### [Assigned task]
Please say how many lines in the records contain the word "Emken", giving only the number.

### [Records for this task]
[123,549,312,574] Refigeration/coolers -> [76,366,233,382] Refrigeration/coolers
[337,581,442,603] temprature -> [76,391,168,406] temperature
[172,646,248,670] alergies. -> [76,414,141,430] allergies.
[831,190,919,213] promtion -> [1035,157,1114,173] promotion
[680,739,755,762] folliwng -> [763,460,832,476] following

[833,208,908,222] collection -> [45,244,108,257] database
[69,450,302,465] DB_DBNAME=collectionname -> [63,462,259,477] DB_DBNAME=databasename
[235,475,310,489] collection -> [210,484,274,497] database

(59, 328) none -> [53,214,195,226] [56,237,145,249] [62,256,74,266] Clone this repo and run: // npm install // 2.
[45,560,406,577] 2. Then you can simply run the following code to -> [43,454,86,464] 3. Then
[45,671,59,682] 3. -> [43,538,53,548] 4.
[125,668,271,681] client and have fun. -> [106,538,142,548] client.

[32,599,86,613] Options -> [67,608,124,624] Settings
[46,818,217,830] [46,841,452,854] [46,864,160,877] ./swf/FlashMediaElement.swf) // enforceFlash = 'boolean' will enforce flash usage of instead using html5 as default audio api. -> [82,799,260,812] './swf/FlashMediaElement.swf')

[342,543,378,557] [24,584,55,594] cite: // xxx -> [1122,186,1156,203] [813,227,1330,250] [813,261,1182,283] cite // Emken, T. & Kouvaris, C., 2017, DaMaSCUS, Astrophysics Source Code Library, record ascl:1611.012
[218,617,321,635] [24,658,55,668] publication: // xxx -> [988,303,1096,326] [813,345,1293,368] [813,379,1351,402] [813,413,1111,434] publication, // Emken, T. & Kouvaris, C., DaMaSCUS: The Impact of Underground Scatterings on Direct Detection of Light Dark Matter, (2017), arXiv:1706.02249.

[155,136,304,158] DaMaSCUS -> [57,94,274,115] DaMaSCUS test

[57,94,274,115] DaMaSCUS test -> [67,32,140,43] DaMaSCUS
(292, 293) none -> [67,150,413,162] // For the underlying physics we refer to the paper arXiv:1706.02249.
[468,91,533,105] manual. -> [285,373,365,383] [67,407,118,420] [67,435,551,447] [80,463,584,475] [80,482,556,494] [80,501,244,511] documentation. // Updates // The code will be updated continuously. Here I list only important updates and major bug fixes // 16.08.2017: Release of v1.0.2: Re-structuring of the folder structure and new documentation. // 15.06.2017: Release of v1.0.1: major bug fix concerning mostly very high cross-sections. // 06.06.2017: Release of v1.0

### [Written answer]
2